Os principais reformadores

Primeira fila, da esq. para a dir.: Philipp Melanchthon da Alemanha, Martinho Lutero e João Hus, checoeslovaco. Fila do meio: João Calvino, Gustavus II, Rei da Suécia e Ulrich Zwinglio, reformador suico. Fila de cima: apoiantes de Lutero, Johannes Bugenhagen of Pomaria e Ulrich von Hutten da Alemanha.

No século XVI surge entre os católicos um movimento que pretende copiar o modelo de Igreja do Cristianismo Primitivo. A resistência da hierarquia da Igreja leva os reformadores a constituírem confissões independentes.

Os principais reformadores são Martinho Lutero e João Calvino, no século XVI. A Reforma difunde-se rapidamente na Alemanha, Suíça, França, Holanda, Escócia e Escandinávia.

Também no século XVI surge a Igreja Anglicana e, a partir do século XVII, as igrejas Batista, Metodista e Adventista. As igrejas nascidas da Reforma reúnem cerca de 450 milhões de fiéis em todo o mundo.

Reforma na Inglaterra

Começa em 1534 com o rompimento do rei da Inglaterra, Henrique VIII, com a Igreja Católica. O rei passa a ser o chefe supremo da Igreja Anglicana ou Episcopal e o seu líder espiritual é o arcebispo de Cantuária. Da Inglaterra, difunde-se para as colónias, especialmente na América do Norte (EUA).

As igrejas Católica e Anglicana são semelhantes quanto à profissão de fé, a liturgia e os sacramentos, mas a igreja episcopal não reconhece a autoridade do papa e admite mulheres como sacerdotes. A primeira mulher a exercer o ministério episcopal é a reverenda Barbara Harris, da diocese de Massachusetts (EUA), consagrada em 1989.

 

Doutrinas dos reformadores

Os pontos centrais da doutrina de Lutero são a justificação de Deus só pela fé e o acesso ao sacerdócio para todos os fiéis. Calvino acrescenta a doutrina da predestinação dos fiéis. As diferenças doutrinais entre os dois dão origem a duas grandes correntes: os luteranos e os calvinistas.

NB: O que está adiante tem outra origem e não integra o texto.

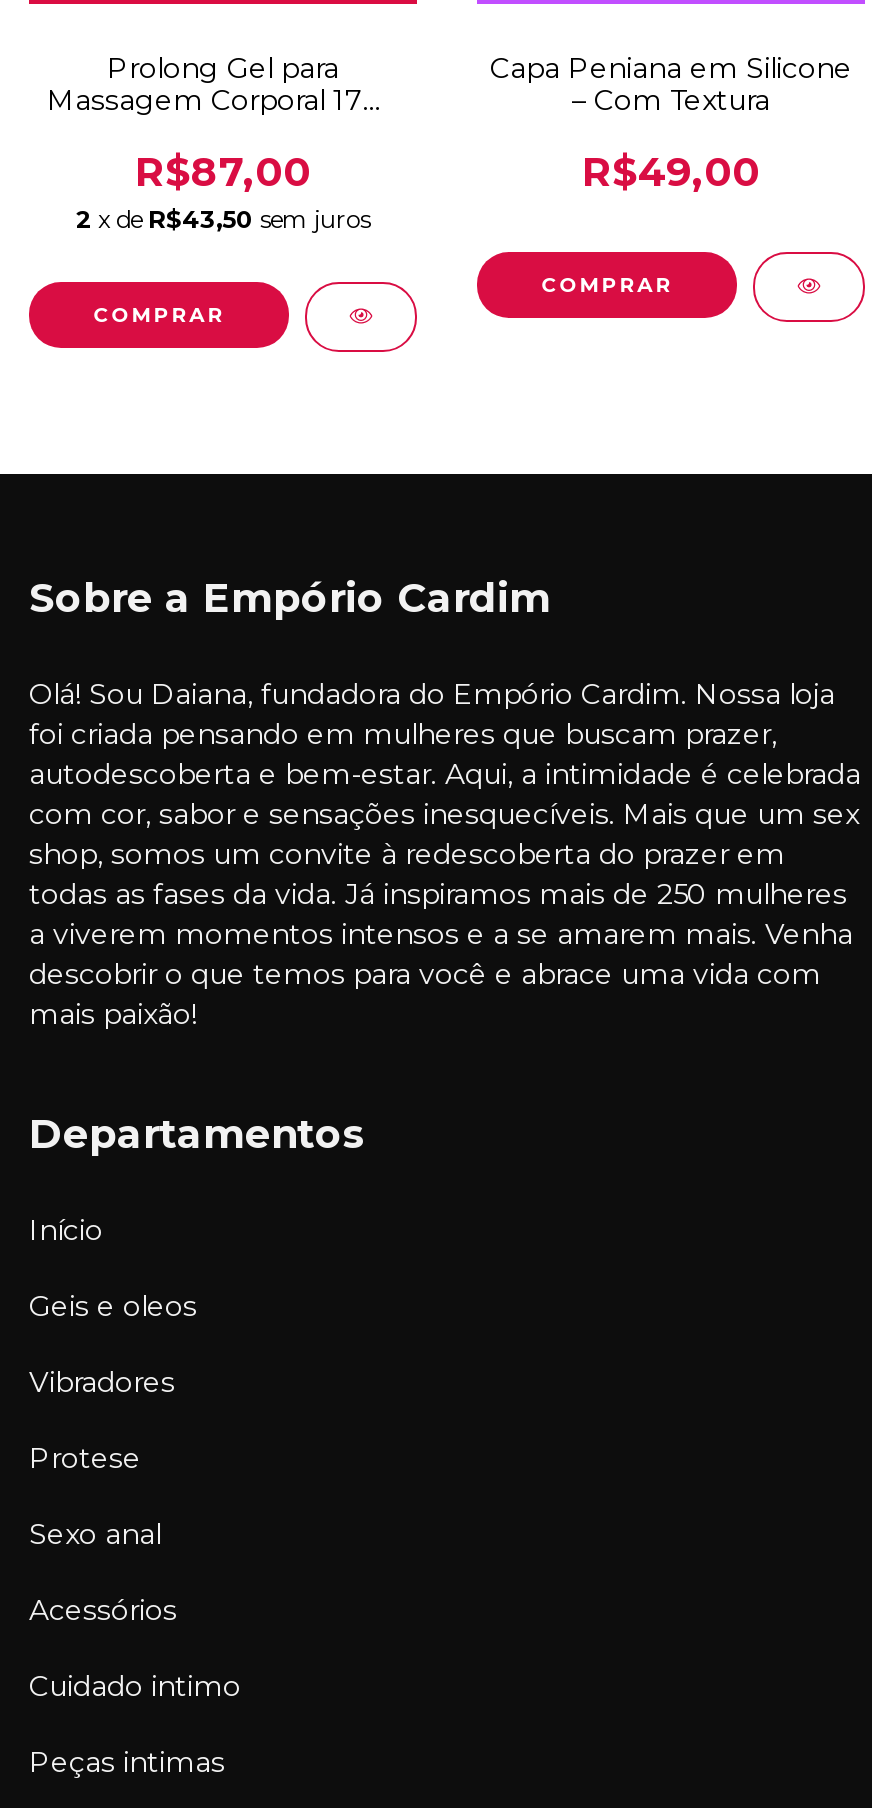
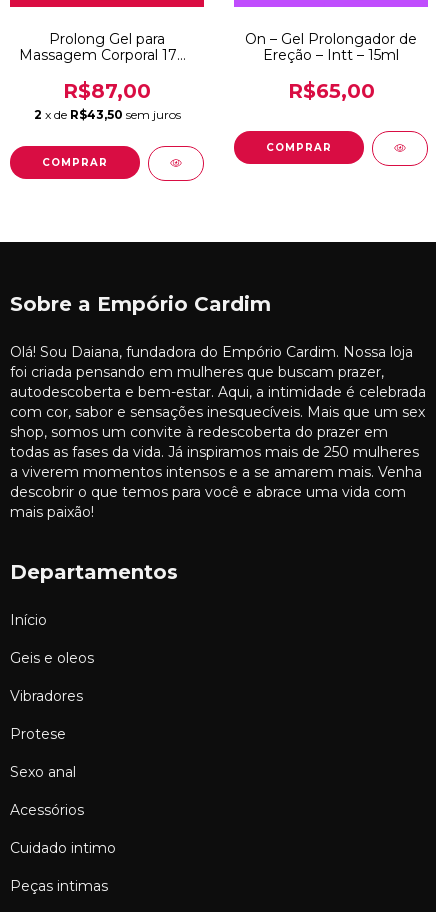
- Capa Peniana em Silicone
- – Com Textura
+ On – Gel Prolongador de
+ Ereção – Intt – 15ml

- R$49,00
+ R$65,00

A Reforma aboliu a hierarquia e institui os pastores como ministros das igrejas. As mulheres têm acesso ao ministério e os pastores podem casar.-se A liturgia é simplificada e os sacramentos praticados são o baptismo e a ceia.

OS SACRAMENTOS

São sete os sacramentos adotados pela Igreja Católica: baptismo, confirmação do batismo (ou crisma), confissão (ou penitência), eucaristia, ordem (sacerdotal), matrimónio e unção dos enfermos.

Já a Igreja Anglicana os divide em sacramentos maiores (batismo e ceia) e menores.

LUTERANA

Martinho Lutero (1483-1546) nasceu em Eisleben (no atual Estado Saxônia-Anhalt), Alemanha, em uma família camponesa e morreu no mesmo lugar com 63 anos.

Em 1501 ingressa na Universidade de Erfurt (no actual Estado Livre da Turíngia), onde estuda artes, lógica, retórica, física e filosofia e especializa-se em matemática, metafísica e ética.

Entra para o mosteiro dos eremitas agostinianos de Erfurt em 1505, torna-se sacerdote e teólogo. Denuncia as deformações da vida eclesiástica em 1517. Acusado de herege, é excomungado pelo papa Leão X e banido por Carlos V, imperador da Alemanha, em 1521.

Lutero traduz a Bíblia para alemão

Escondido no castelo de Wartburg e apoiado por sectores da nobreza, traduz para o alemão o Novo Testamento. Abandona o hábito de monge e casa-se com a ex-freira Catarina von Bora, em 1525.

Reformador religioso, viveu e fez suas pregações em 33 cidades, entre elas Wittenberg onde ensinou por 36 anos; Leipzig, onde a famosa disputa teve lugar; Erfurt, onde lutero estudou e ensinou, enquanto era monge; Worms, onde foi convocado perante a Dieta Imperial e declarado apóstata; Coburgo, onde viveu em sua fortaleza; Augsburg, onde foi publicada a profissão de fé luterana; e Nuremberga, a primeira cidade imperial a aceitar a Reforma.

João Calvino (1509-1564) nasce em Noyon, França, filho de um secretário do bispado da cidade. Em 1523 ingressa na Universidade de Paris, estuda latim, filosofia e dialética.

Forma-se em direito e, em 1532, publica Dois livros sobre a clemência ao imperador Nero, obra que assinala sua adesão à Reforma. Em 1535, já é considerado chefe do Protestantismo francês. Perseguido pelas autoridades católicas refugia-se em Genebra.